Ficar com a pulga atrás da orelha
"Estar profundamente desconfiado, inquieto, intrigado e em estado de alerta sobre as intenções suspeitas de alguém."
Origem Histórica e De Onde Surgiu
Esta pitoresca expressão tem raízes na convivência doméstica e rural milenar do ser humano com animais de estimação (cães e gatos) na Europa medieval e renascentista (século XVI).
A observação veterinária e etológica:
• A pulga (*Pulex irritans*) é um parasita minúsculo cuja picada provoca uma coceira aguda, irritante e incessante na pele.
• A região imediatamente atrás da orelha é o local mais protegido, quente e de difícil acesso para um cão ou gato coçar com a pata traseira.
• Quando um cachorro está com uma pulga alojada atrás da orelha, ele não consegue dormir nem relaxar: fica permanentemente inquieto, balançando a cabeça, com as orelhas em pé, os olhos esbugalhados e em estado de vigília e alerta contínuo, esperando a próxima picada incômoda.
A imagem do animal inquieto que não consegue descansar transformou-se na metáfora perfeita para a mente humana de quem desconfia de uma traição ou de uma proposta estranha e não consegue parar de pensar naquilo.
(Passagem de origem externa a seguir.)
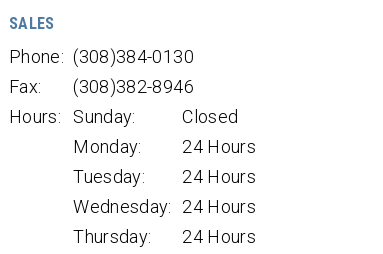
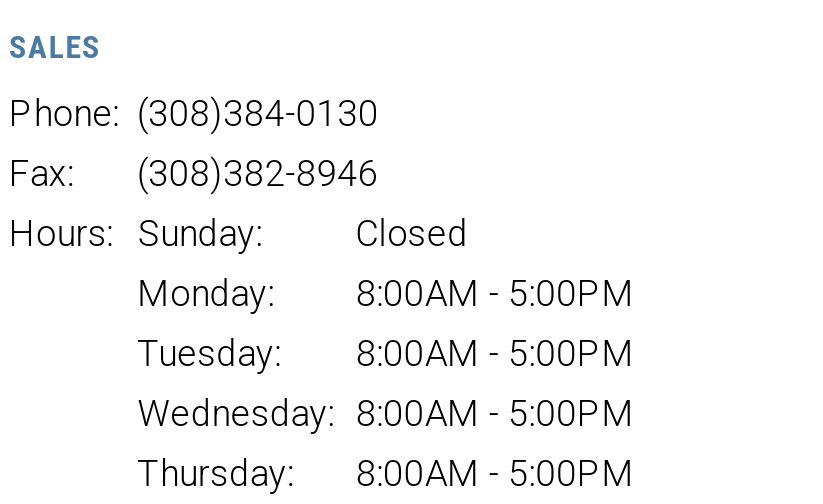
- Monday: 24 Hours
+ Monday: 8:00AM - 5:00PM

- 24 Hours
- Wednesday: 24 Hours
+ 8:00AM - 5:00PM
+ Wednesday: 8:00AM - 5:00PM

- Thursday: 24 Hours
+ Thursday: 8:00AM - 5:00PM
Como e Quando Usar no Dia a Dia
Utilizada quando alguém percebe contradições em uma conversa, comportamentos estranhos de um parceiro ou cláusulas ocultas em um contrato.
Diálogo 1:
— O vendedor insistiu demais para que eu assinasse o contrato sem ler os termos de garantia. Fiquei com a pulga atrás da orelha e cancelei a compra.
Diálogo 2:
— Ela começou a esconder o celular toda vez que eu entrava na sala; fiquei com a pulga atrás da orelha.
Curiosidades e Variações Culturais
• Na Literatura Francesa do Século XVI: O escritor renascentista François Rabelais registrou em *Pantagruel* (1532) a expressão francesa equivalente: *"Avoir la puce à l'oreille"*.
• Equivalentes no Mundo: Em francês: "Avoir la puce à l'oreille". Em espanhol: "Tener la pulga detrás de la oreja" ou "Estar con la mosca detrás de la oreja". Em italiano: "Avere una pulce nell'orecchio". Em inglês: "Smell a rat" (sentir cheiro de rato) ou "To have a flea in one's ear".
Fontes Históricas & Obras de Referência Consultadas:
- RABELAIS, François. Gargântua e Pantagruel. Tradução de Aristides Lobo. São Paulo: Hucitec, 1991.
- CASCUDO, Luís da Câmara. Locuções Tradicionais no Brasil. Rio de Janeiro: Ediouro, 1986.
- HOUAISS, Antônio. Dicionário Houaiss da Língua Portuguesa. Rio de Janeiro: Objetiva, 2009.